** EXERCISE PROMPT **
An unaltered copy of the listing below is required.

** DATA SHOWN **
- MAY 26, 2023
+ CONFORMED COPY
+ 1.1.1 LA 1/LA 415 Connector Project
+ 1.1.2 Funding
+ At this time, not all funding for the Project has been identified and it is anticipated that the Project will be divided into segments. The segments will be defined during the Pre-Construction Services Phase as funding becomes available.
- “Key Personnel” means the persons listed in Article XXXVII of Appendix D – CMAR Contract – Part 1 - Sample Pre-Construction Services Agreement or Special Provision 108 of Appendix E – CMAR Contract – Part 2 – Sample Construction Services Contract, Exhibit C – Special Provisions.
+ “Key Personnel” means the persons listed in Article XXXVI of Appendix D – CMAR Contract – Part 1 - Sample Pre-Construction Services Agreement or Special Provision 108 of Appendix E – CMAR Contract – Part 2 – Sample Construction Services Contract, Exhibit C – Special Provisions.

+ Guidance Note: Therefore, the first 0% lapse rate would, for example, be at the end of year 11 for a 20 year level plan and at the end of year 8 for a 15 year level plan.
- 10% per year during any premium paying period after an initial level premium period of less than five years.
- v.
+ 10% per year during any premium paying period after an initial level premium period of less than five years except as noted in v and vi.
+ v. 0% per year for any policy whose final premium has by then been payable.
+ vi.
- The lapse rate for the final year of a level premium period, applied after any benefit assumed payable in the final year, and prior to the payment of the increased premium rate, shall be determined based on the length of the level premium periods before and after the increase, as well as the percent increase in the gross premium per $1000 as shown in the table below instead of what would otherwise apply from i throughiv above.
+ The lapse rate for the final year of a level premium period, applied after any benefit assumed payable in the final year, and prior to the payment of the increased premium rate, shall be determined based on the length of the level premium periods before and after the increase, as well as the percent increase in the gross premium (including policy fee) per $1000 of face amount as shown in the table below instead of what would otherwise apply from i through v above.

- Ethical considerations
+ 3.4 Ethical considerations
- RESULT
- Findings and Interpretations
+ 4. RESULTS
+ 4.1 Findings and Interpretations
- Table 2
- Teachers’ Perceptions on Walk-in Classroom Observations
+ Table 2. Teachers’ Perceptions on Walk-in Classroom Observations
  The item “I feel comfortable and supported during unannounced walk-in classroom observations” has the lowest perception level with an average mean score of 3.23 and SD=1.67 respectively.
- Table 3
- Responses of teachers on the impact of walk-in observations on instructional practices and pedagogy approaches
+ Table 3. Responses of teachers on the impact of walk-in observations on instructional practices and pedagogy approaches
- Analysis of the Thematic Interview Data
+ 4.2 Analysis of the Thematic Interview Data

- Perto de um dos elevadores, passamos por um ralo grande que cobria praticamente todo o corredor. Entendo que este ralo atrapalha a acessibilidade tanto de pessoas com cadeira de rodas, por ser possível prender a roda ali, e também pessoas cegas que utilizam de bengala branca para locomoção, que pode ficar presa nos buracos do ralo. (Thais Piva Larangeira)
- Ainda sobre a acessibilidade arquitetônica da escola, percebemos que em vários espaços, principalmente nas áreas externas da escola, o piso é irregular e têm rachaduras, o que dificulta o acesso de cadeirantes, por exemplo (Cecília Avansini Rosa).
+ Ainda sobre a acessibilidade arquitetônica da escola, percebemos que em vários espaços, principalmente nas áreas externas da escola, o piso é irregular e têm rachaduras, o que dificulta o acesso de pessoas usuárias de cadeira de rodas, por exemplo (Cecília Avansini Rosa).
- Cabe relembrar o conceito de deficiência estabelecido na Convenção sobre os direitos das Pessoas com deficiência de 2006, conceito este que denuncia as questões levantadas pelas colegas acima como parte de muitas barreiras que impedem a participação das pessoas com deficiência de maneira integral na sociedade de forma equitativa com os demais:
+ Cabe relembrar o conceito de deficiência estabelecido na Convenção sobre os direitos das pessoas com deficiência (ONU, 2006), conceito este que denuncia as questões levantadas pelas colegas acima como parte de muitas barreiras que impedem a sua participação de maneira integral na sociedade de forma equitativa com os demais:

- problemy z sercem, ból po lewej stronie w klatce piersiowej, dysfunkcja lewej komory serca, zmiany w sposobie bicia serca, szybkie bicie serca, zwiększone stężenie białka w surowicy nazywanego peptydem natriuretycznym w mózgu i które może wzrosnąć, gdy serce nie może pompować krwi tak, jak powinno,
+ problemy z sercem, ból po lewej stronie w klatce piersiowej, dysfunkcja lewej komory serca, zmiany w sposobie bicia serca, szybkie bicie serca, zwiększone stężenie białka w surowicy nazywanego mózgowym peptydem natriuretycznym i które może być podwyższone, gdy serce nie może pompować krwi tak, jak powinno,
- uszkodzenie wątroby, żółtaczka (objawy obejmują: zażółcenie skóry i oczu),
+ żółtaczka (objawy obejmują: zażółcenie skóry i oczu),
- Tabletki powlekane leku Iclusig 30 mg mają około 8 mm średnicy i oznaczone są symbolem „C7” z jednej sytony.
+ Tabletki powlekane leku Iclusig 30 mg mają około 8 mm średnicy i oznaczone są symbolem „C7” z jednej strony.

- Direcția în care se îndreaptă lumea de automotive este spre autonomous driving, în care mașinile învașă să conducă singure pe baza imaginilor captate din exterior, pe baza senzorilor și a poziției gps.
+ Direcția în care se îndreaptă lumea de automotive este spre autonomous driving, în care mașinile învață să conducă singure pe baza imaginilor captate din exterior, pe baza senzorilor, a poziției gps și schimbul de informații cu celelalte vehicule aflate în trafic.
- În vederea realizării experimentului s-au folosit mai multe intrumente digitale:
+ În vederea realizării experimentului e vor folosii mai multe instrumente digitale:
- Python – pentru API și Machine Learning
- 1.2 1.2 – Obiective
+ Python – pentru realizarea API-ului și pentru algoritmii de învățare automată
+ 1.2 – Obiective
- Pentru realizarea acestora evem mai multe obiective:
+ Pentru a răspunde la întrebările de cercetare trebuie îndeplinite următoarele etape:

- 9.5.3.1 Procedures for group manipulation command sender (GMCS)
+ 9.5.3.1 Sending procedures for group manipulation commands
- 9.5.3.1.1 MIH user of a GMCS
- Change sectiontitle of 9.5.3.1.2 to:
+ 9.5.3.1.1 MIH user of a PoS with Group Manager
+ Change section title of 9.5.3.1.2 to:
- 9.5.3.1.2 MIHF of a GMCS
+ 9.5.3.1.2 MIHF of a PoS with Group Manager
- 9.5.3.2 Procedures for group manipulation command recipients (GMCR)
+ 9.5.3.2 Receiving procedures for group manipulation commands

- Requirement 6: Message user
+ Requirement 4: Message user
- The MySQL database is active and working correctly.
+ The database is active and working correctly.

** OUTPUT FOR THIS EXERCISE **
- MAY 26, 2023
+ CONFORMED COPY
+ 1.1.1 LA 1/LA 415 Connector Project
+ 1.1.2 Funding
+ At this time, not all funding for the Project has been identified and it is anticipated that the Project will be divided into segments. The segments will be defined during the Pre-Construction Services Phase as funding becomes available.
- “Key Personnel” means the persons listed in Article XXXVII of Appendix D – CMAR Contract – Part 1 - Sample Pre-Construction Services Agreement or Special Provision 108 of Appendix E – CMAR Contract – Part 2 – Sample Construction Services Contract, Exhibit C – Special Provisions.
+ “Key Personnel” means the persons listed in Article XXXVI of Appendix D – CMAR Contract – Part 1 - Sample Pre-Construction Services Agreement or Special Provision 108 of Appendix E – CMAR Contract – Part 2 – Sample Construction Services Contract, Exhibit C – Special Provisions.

+ Guidance Note: Therefore, the first 0% lapse rate would, for example, be at the end of year 11 for a 20 year level plan and at the end of year 8 for a 15 year level plan.
- 10% per year during any premium paying period after an initial level premium period of less than five years.
- v.
+ 10% per year during any premium paying period after an initial level premium period of less than five years except as noted in v and vi.
+ v. 0% per year for any policy whose final premium has by then been payable.
+ vi.
- The lapse rate for the final year of a level premium period, applied after any benefit assumed payable in the final year, and prior to the payment of the increased premium rate, shall be determined based on the length of the level premium periods before and after the increase, as well as the percent increase in the gross premium per $1000 as shown in the table below instead of what would otherwise apply from i throughiv above.
+ The lapse rate for the final year of a level premium period, applied after any benefit assumed payable in the final year, and prior to the payment of the increased premium rate, shall be determined based on the length of the level premium periods before and after the increase, as well as the percent increase in the gross premium (including policy fee) per $1000 of face amount as shown in the table below instead of what would otherwise apply from i through v above.

- Ethical considerations
+ 3.4 Ethical considerations
- RESULT
- Findings and Interpretations
+ 4. RESULTS
+ 4.1 Findings and Interpretations
- Table 2
- Teachers’ Perceptions on Walk-in Classroom Observations
+ Table 2. Teachers’ Perceptions on Walk-in Classroom Observations
  The item “I feel comfortable and supported during unannounced walk-in classroom observations” has the lowest perception level with an average mean score of 3.23 and SD=1.67 respectively.
- Table 3
- Responses of teachers on the impact of walk-in observations on instructional practices and pedagogy approaches
+ Table 3. Responses of teachers on the impact of walk-in observations on instructional practices and pedagogy approaches
- Analysis of the Thematic Interview Data
+ 4.2 Analysis of the Thematic Interview Data

- Perto de um dos elevadores, passamos por um ralo grande que cobria praticamente todo o corredor. Entendo que este ralo atrapalha a acessibilidade tanto de pessoas com cadeira de rodas, por ser possível prender a roda ali, e também pessoas cegas que utilizam de bengala branca para locomoção, que pode ficar presa nos buracos do ralo. (Thais Piva Larangeira)
- Ainda sobre a acessibilidade arquitetônica da escola, percebemos que em vários espaços, principalmente nas áreas externas da escola, o piso é irregular e têm rachaduras, o que dificulta o acesso de cadeirantes, por exemplo (Cecília Avansini Rosa).
+ Ainda sobre a acessibilidade arquitetônica da escola, percebemos que em vários espaços, principalmente nas áreas externas da escola, o piso é irregular e têm rachaduras, o que dificulta o acesso de pessoas usuárias de cadeira de rodas, por exemplo (Cecília Avansini Rosa).
- Cabe relembrar o conceito de deficiência estabelecido na Convenção sobre os direitos das Pessoas com deficiência de 2006, conceito este que denuncia as questões levantadas pelas colegas acima como parte de muitas barreiras que impedem a participação das pessoas com deficiência de maneira integral na sociedade de forma equitativa com os demais:
+ Cabe relembrar o conceito de deficiência estabelecido na Convenção sobre os direitos das pessoas com deficiência (ONU, 2006), conceito este que denuncia as questões levantadas pelas colegas acima como parte de muitas barreiras que impedem a sua participação de maneira integral na sociedade de forma equitativa com os demais:

- problemy z sercem, ból po lewej stronie w klatce piersiowej, dysfunkcja lewej komory serca, zmiany w sposobie bicia serca, szybkie bicie serca, zwiększone stężenie białka w surowicy nazywanego peptydem natriuretycznym w mózgu i które może wzrosnąć, gdy serce nie może pompować krwi tak, jak powinno,
+ problemy z sercem, ból po lewej stronie w klatce piersiowej, dysfunkcja lewej komory serca, zmiany w sposobie bicia serca, szybkie bicie serca, zwiększone stężenie białka w surowicy nazywanego mózgowym peptydem natriuretycznym i które może być podwyższone, gdy serce nie może pompować krwi tak, jak powinno,
- uszkodzenie wątroby, żółtaczka (objawy obejmują: zażółcenie skóry i oczu),
+ żółtaczka (objawy obejmują: zażółcenie skóry i oczu),
- Tabletki powlekane leku Iclusig 30 mg mają około 8 mm średnicy i oznaczone są symbolem „C7” z jednej sytony.
+ Tabletki powlekane leku Iclusig 30 mg mają około 8 mm średnicy i oznaczone są symbolem „C7” z jednej strony.

- Direcția în care se îndreaptă lumea de automotive este spre autonomous driving, în care mașinile învașă să conducă singure pe baza imaginilor captate din exterior, pe baza senzorilor și a poziției gps.
+ Direcția în care se îndreaptă lumea de automotive este spre autonomous driving, în care mașinile învață să conducă singure pe baza imaginilor captate din exterior, pe baza senzorilor, a poziției gps și schimbul de informații cu celelalte vehicule aflate în trafic.
- În vederea realizării experimentului s-au folosit mai multe intrumente digitale:
+ În vederea realizării experimentului e vor folosii mai multe instrumente digitale:
- Python – pentru API și Machine Learning
- 1.2 1.2 – Obiective
+ Python – pentru realizarea API-ului și pentru algoritmii de învățare automată
+ 1.2 – Obiective
- Pentru realizarea acestora evem mai multe obiective:
+ Pentru a răspunde la întrebările de cercetare trebuie îndeplinite următoarele etape:

- 9.5.3.1 Procedures for group manipulation command sender (GMCS)
+ 9.5.3.1 Sending procedures for group manipulation commands
- 9.5.3.1.1 MIH user of a GMCS
- Change sectiontitle of 9.5.3.1.2 to:
+ 9.5.3.1.1 MIH user of a PoS with Group Manager
+ Change section title of 9.5.3.1.2 to:
- 9.5.3.1.2 MIHF of a GMCS
+ 9.5.3.1.2 MIHF of a PoS with Group Manager
- 9.5.3.2 Procedures for group manipulation command recipients (GMCR)
+ 9.5.3.2 Receiving procedures for group manipulation commands

- Requirement 6: Message user
+ Requirement 4: Message user
- The MySQL database is active and working correctly.
+ The database is active and working correctly.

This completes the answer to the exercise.